(What is required): Your answer should consist of the listing, repeated exactly.

(Extracted data):
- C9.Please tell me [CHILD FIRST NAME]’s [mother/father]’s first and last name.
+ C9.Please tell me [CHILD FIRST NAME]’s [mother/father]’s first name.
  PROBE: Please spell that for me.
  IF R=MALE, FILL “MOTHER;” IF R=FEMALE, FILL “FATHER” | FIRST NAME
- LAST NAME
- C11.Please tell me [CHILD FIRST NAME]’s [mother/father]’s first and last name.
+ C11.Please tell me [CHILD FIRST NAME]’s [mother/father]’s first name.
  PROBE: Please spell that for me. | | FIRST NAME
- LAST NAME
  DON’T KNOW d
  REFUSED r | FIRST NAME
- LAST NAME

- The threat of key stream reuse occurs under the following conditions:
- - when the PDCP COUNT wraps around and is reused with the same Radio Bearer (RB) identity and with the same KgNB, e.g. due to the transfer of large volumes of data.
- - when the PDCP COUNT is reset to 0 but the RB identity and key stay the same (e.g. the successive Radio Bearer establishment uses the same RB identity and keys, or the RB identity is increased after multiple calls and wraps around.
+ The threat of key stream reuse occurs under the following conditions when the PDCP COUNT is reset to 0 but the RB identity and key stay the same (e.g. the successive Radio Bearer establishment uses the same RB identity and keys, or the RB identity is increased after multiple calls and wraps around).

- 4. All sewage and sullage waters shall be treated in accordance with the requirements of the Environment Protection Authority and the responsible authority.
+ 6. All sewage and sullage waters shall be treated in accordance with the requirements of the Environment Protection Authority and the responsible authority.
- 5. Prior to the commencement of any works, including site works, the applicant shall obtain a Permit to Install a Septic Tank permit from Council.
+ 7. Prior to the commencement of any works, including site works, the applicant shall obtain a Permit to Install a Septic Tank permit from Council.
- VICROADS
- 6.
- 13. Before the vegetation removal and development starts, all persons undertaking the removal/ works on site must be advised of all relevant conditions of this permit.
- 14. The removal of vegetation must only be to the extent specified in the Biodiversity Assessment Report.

(Exercise result):
- C9.Please tell me [CHILD FIRST NAME]’s [mother/father]’s first and last name.
+ C9.Please tell me [CHILD FIRST NAME]’s [mother/father]’s first name.
  PROBE: Please spell that for me.
  IF R=MALE, FILL “MOTHER;” IF R=FEMALE, FILL “FATHER” | FIRST NAME
- LAST NAME
- C11.Please tell me [CHILD FIRST NAME]’s [mother/father]’s first and last name.
+ C11.Please tell me [CHILD FIRST NAME]’s [mother/father]’s first name.
  PROBE: Please spell that for me. | | FIRST NAME
- LAST NAME
  DON’T KNOW d
  REFUSED r | FIRST NAME
- LAST NAME

- The threat of key stream reuse occurs under the following conditions:
- - when the PDCP COUNT wraps around and is reused with the same Radio Bearer (RB) identity and with the same KgNB, e.g. due to the transfer of large volumes of data.
- - when the PDCP COUNT is reset to 0 but the RB identity and key stay the same (e.g. the successive Radio Bearer establishment uses the same RB identity and keys, or the RB identity is increased after multiple calls and wraps around.
+ The threat of key stream reuse occurs under the following conditions when the PDCP COUNT is reset to 0 but the RB identity and key stay the same (e.g. the successive Radio Bearer establishment uses the same RB identity and keys, or the RB identity is increased after multiple calls and wraps around).

- 4. All sewage and sullage waters shall be treated in accordance with the requirements of the Environment Protection Authority and the responsible authority.
+ 6. All sewage and sullage waters shall be treated in accordance with the requirements of the Environment Protection Authority and the responsible authority.
- 5. Prior to the commencement of any works, including site works, the applicant shall obtain a Permit to Install a Septic Tank permit from Council.
+ 7. Prior to the commencement of any works, including site works, the applicant shall obtain a Permit to Install a Septic Tank permit from Council.
- VICROADS
- 6.
- 13. Before the vegetation removal and development starts, all persons undertaking the removal/ works on site must be advised of all relevant conditions of this permit.
- 14. The removal of vegetation must only be to the extent specified in the Biodiversity Assessment Report.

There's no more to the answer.